Task brief -> Using the records below, write out only the lines from the line containing "font-family: none ->" up to and including the line containing "none -> <div>ORDINE", exactly, with no pictures.

Given records ->
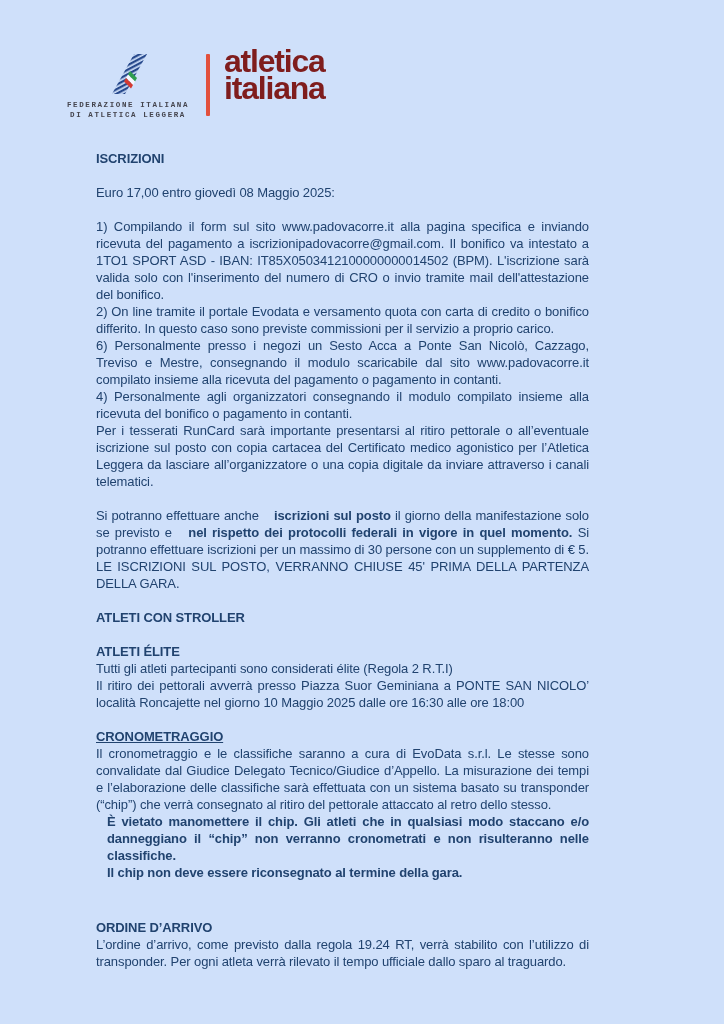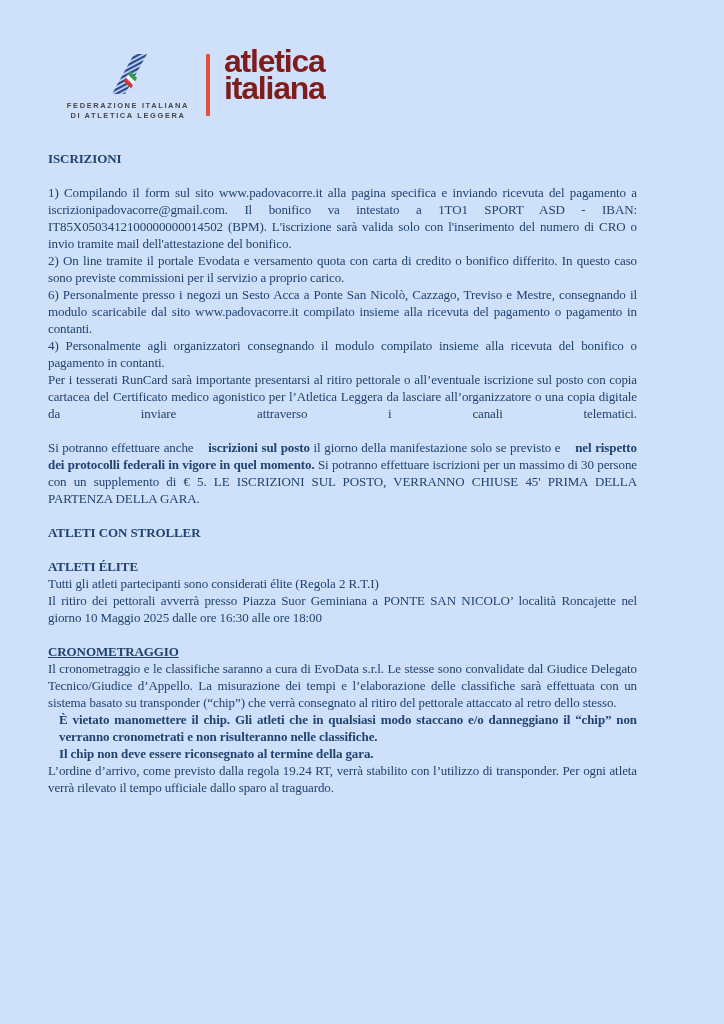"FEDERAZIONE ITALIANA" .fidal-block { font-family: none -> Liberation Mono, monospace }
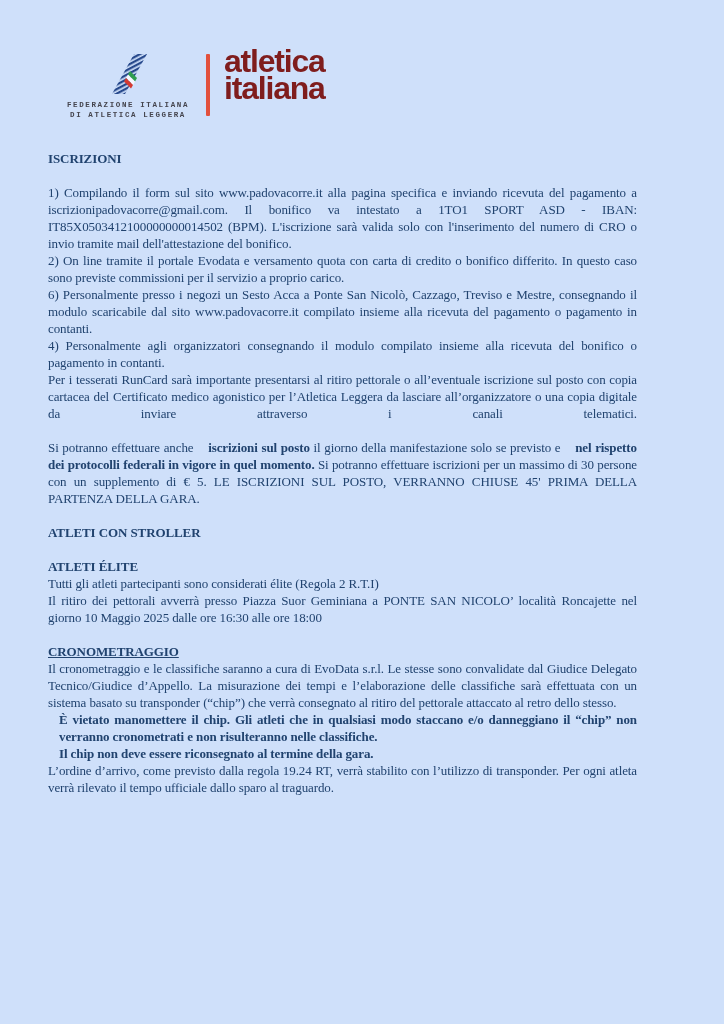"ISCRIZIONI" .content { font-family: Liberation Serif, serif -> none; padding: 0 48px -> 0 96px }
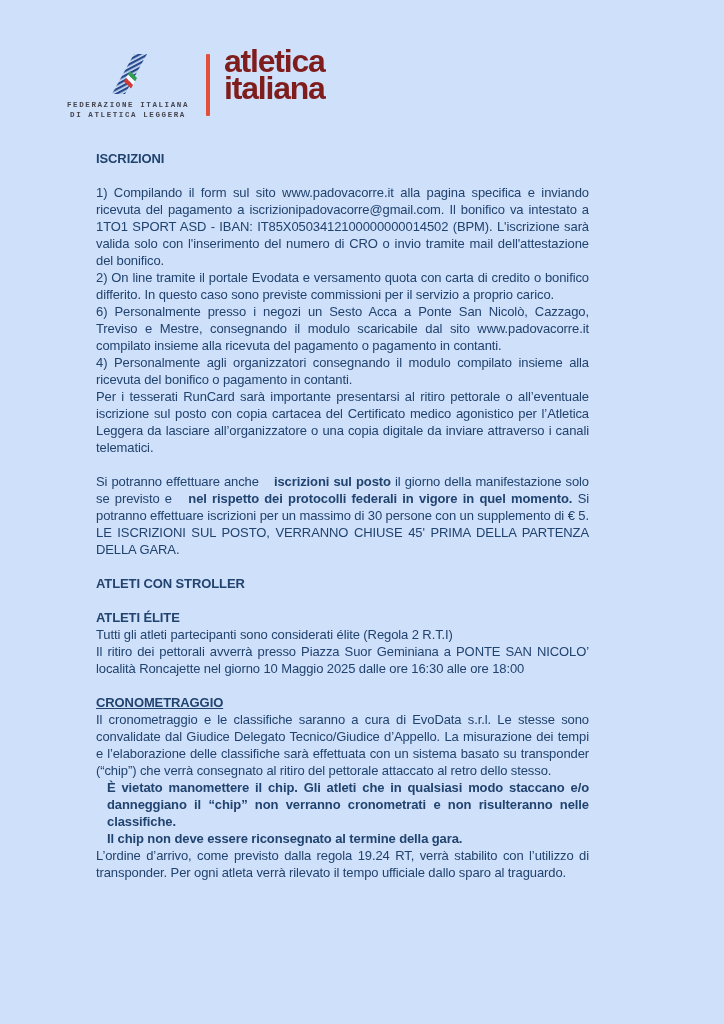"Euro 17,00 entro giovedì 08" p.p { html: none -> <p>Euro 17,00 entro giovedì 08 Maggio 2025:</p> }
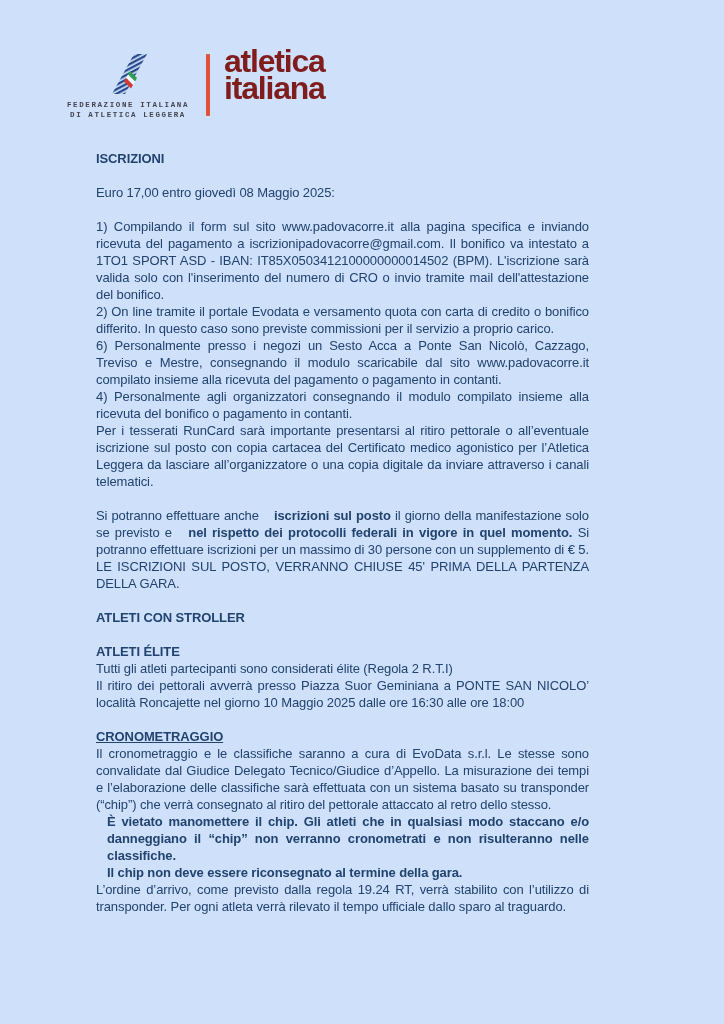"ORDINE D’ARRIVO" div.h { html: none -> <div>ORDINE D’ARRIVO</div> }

...

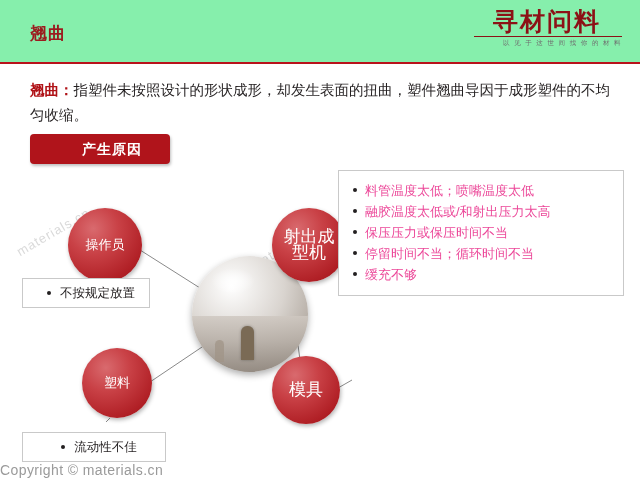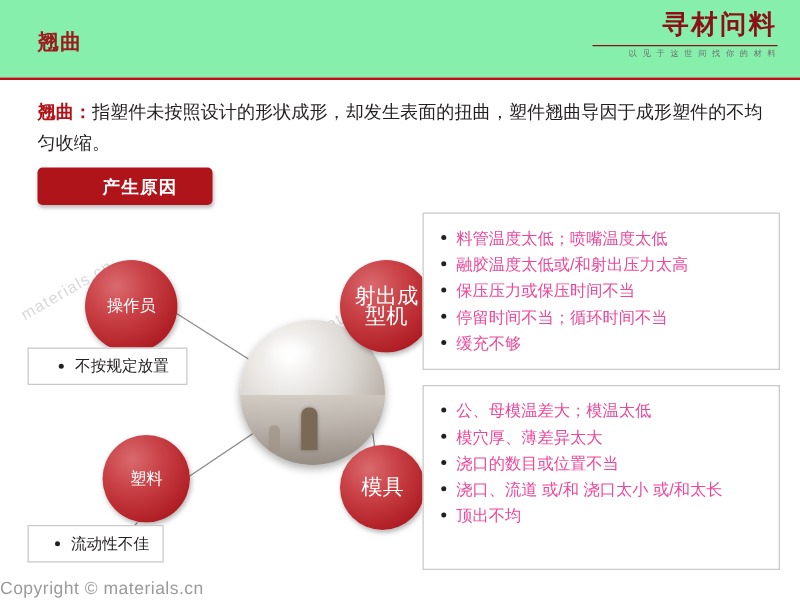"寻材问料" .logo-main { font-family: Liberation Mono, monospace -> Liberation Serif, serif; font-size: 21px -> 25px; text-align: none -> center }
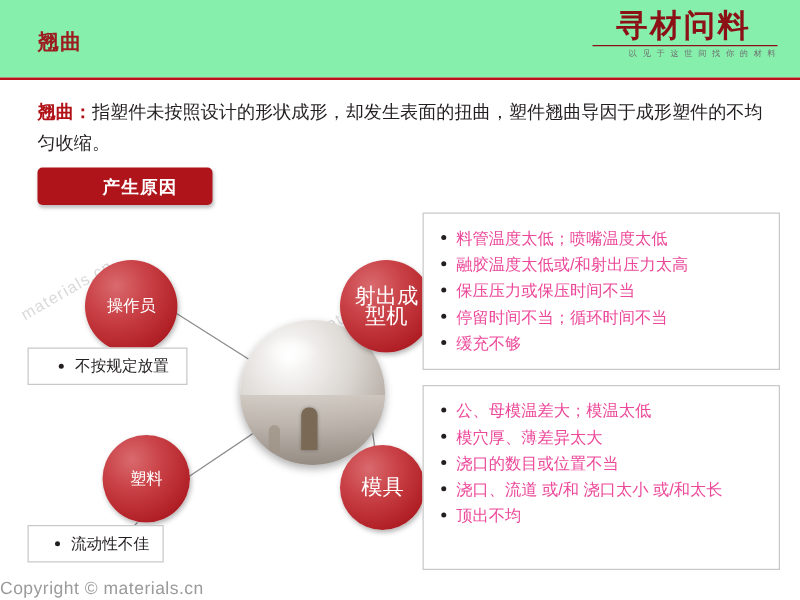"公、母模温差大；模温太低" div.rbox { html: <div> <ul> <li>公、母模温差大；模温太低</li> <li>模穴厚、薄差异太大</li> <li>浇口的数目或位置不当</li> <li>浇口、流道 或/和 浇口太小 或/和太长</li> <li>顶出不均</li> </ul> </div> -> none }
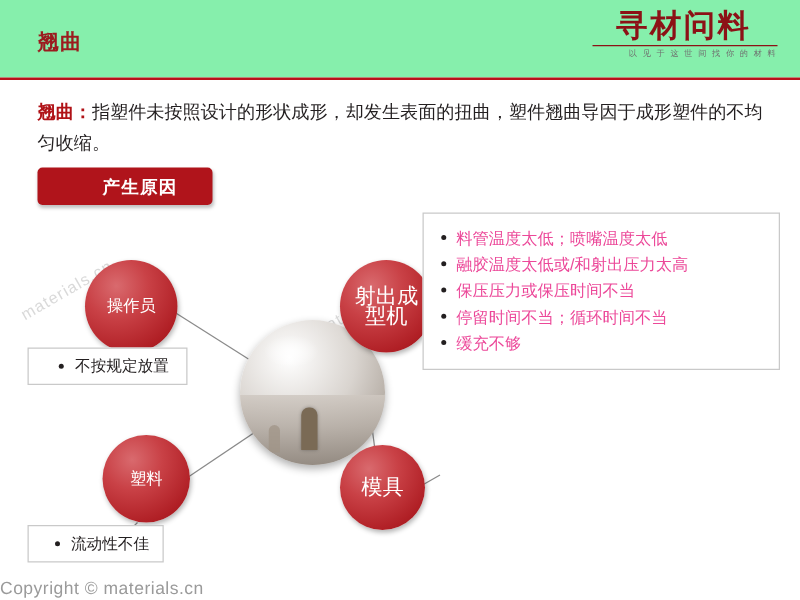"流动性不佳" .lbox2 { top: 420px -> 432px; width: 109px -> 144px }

Response area ->
"FEDERAZIONE ITALIANA" .fidal-block { font-family: none -> Liberation Mono, monospace }
"ISCRIZIONI" .content { font-family: Liberation Serif, serif -> none; padding: 0 48px -> 0 96px }
"Euro 17,00 entro giovedì 08" p.p { html: none -> <p>Euro 17,00 entro giovedì 08 Maggio 2025:</p> }
"ORDINE D’ARRIVO" div.h { html: none -> <div>ORDINE D’ARRIVO</div> }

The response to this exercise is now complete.